But we’re very happy that we took advantage, but the key is to not freak out, it’s not to panic.  I’ve been doing this for almost 30 years now and you just realize that you really, if you can stay disciplined and when it’s really bad out there, actually have the wherewithal to buy, nibble, take advantage, get that phone call when there’s a distressed seller somewhere and you can name the price on that block.  That’s what you want to be positioned for and you want those brokers that are going to calling with those blocks to know they should call us for that.  You never want to be making that call, you want to be getting that call.

Especially on Sundays like what Buffett says.

Yeah, exactly, no, it’s absolutely true.  And so it’s building your network out and so forth.  But we like to be buyers on bad days and try to really be methodical and take advantage, but also during those tough periods, stocks that we were working on that we thought, this is interesting, it’s not cheap enough.  Well, they start coming on to the radars so you get an opportunity also in those names.  A lot of people don’t like to buy a new name during a crisis, we’re happy to buy it.  If they set the price low on the valuation that we’re looking for we’re going to dip, but you don’t have to be all in, you can dip your toes in.  Then it gets worse, now your ankles are in and your knees are in, you kind of ease in.  I know it’s easier to jump into the cold water than to go in slowly, we’ve all kind of debated what’s the right [inaudible].  For investing we want to go in slowly and take the pain along in increments.  And I think that’s the way I believe it should be done, but it’s also how we invest.  Now, we really are fixated on companies that are not just cheap, I don’t want to jump ahead but I mean I think our methodology is a little bit differentiated in the sense that we’re not just looking for 50 cent dollars.  Do you want me to chat about that?
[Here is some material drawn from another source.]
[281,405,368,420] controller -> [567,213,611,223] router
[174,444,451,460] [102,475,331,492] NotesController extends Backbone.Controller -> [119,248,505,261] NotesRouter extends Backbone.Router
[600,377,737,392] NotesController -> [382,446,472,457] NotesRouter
Yeah, definitely, yeah, your approach.

I don’t want to just blabber here.  I’m a notorious blabberer.  So I think there’s two camps in value investing.  I think you have the traditional guy or gal who wants to buy a dollar for 50 cents and says, “Over time the market will revert to the mean, things, you know, will be recognized and the market will figure it out.”  I think that worked for a long time, it doesn’t really work anymore.  And there are people who say, “Well, it will eventually work.”  We have zero interest in that style.  Why?  The world changed, it’s not a news flash but it’s kind of a news flash to some people, the world has changed.  Money that used to go into those value stocks, in many cases there’s no value indexes or ETFs or other vehicles that are syphoning off that money, it’s just not coming into those stocks.  So you have the chance for value traps, you have … so you have the chance for value traps, you have the chance for stocks that just don’t … they’re always tomorrow stories, they’re what we call wishful thinking investing, if only this, if only that.  We’re just not interested, and I think that’s an extremely tough game to play.  And as I said, it used to work, the world changed so much that that is just a harder game.  I think a lot of those stocks become targets because they do get cheap.

And we’re not looking for cigar butts, some of those were cigar butts, there’s a few puffs left, we don’t want cigar butts, we want cigars, we want as much of it as we can get.  And so we want to be in the other camp.  What’s the other camp?  Yeah, that’s a 50 cent dollar, 40 cent dollar, 55 cents, whatever it is.  But there are catalysts, we’re fixated on breakups, spinoffs, restructurings, where it’s pushing out mediocre manage teams, elevating to a higher caliber management team.  We track what the activists are doing and others, not every activist case is going to make money.  In fact sometimes they’re so short term focused they may actually destroy value because they’re trying to get a quick hit instead of the long term value that that company could create.  So we have to really understand the nuance of what’s happening, but there’s focus on spinoffs, breakups, restructuring.

We love family controlled businesses where we have dynamic value creators at the top.  When you look at sort of a portfolio of those kinds of things you get the concept of sort of going back to when I started the business with the questions of what’s going to make this one go up.  Well, cheap plus catalysts.  Now, not every catalyst is going to create value, some companies are restructuring just to survive and exist.  So we have to go through a catalyst assessment process, what are they doing?  How long might it take?  What are the risks to get those things done, meaning what is the execution risk here, because ultimately we might see the value’s there, but we have execution risk.  So I actually think that when you have a cheap stock, plus you have a multitude of catalysts, those things should contribute to better earnings going forward, that’s why they’re doing it, or cash flow or whatever.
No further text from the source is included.